Task item: Below are the records. Retype exactly the lines between the lines holding "[116,298,145,315] just -> (359, 516) none" and "[121,642,517,660] store it", inclusive.

Dataset content:
*** Block opens ***
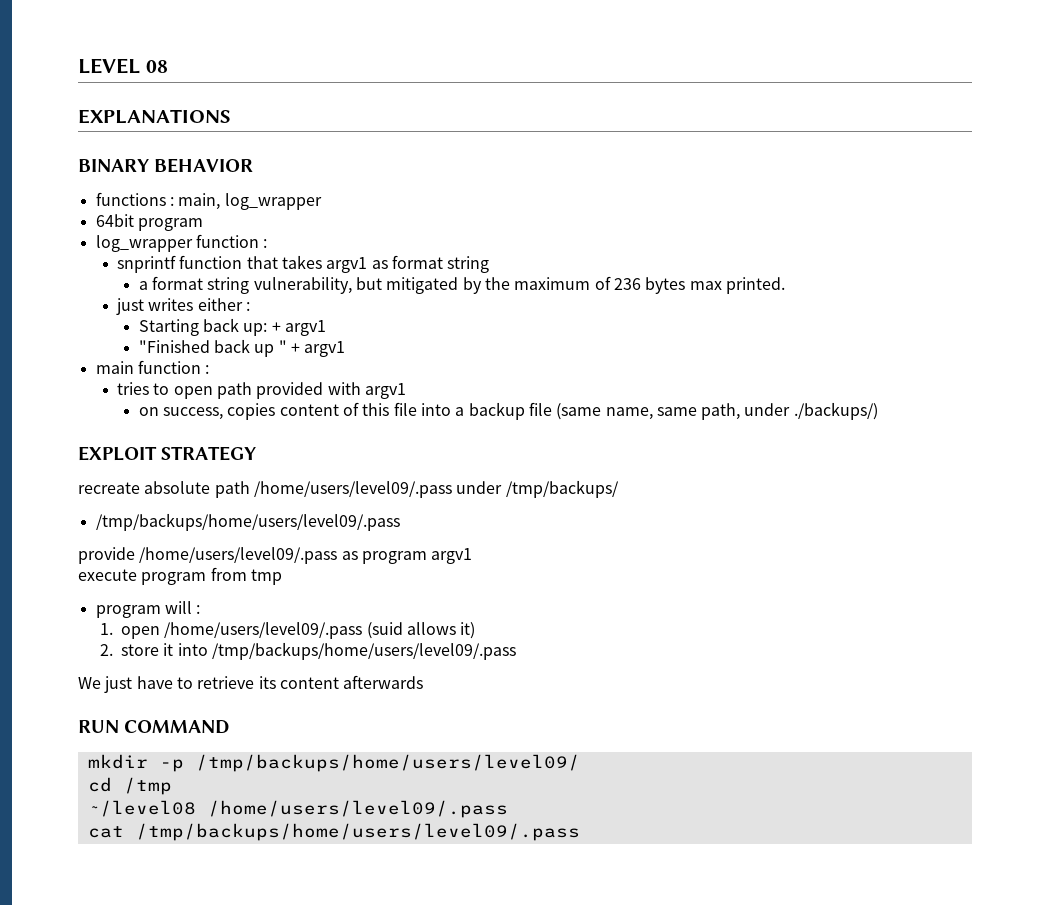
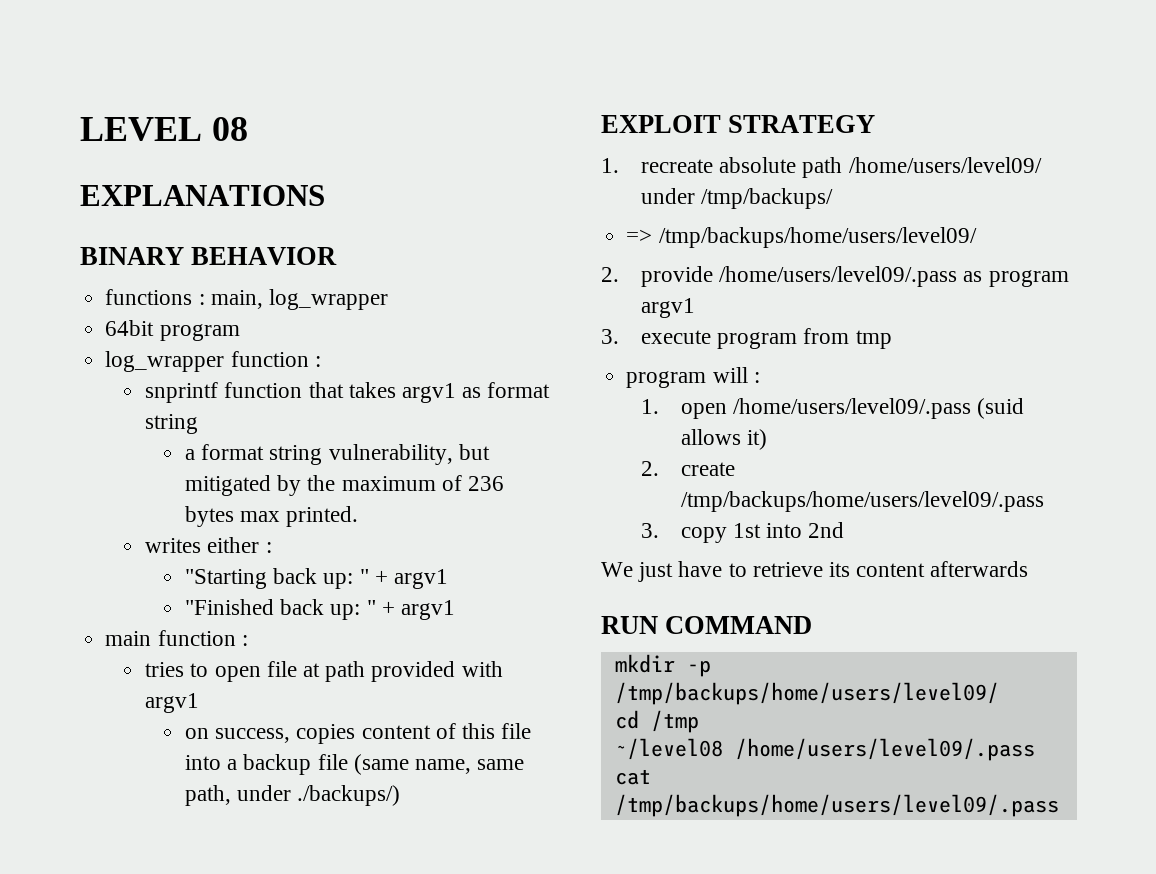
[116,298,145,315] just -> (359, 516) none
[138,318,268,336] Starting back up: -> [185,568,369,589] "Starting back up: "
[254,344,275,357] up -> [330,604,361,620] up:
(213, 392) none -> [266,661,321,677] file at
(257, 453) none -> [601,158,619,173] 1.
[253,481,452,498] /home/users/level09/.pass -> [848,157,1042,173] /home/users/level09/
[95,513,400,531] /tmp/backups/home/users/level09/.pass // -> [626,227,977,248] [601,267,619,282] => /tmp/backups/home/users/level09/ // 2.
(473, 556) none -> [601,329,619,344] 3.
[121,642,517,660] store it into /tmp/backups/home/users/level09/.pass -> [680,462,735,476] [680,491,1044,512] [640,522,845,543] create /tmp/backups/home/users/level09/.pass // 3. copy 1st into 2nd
*** Block closes ***
*** Block opens ***
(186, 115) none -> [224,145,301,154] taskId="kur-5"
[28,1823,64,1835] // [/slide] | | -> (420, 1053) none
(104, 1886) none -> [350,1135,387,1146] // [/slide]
*** Block closes ***
Result for this task:
[116,298,145,315] just -> (359, 516) none
[138,318,268,336] Starting back up: -> [185,568,369,589] "Starting back up: "
[254,344,275,357] up -> [330,604,361,620] up:
(213, 392) none -> [266,661,321,677] file at
(257, 453) none -> [601,158,619,173] 1.
[253,481,452,498] /home/users/level09/.pass -> [848,157,1042,173] /home/users/level09/
[95,513,400,531] /tmp/backups/home/users/level09/.pass // -> [626,227,977,248] [601,267,619,282] => /tmp/backups/home/users/level09/ // 2.
(473, 556) none -> [601,329,619,344] 3.
[121,642,517,660] store it into /tmp/backups/home/users/level09/.pass -> [680,462,735,476] [680,491,1044,512] [640,522,845,543] create /tmp/backups/home/users/level09/.pass // 3. copy 1st into 2nd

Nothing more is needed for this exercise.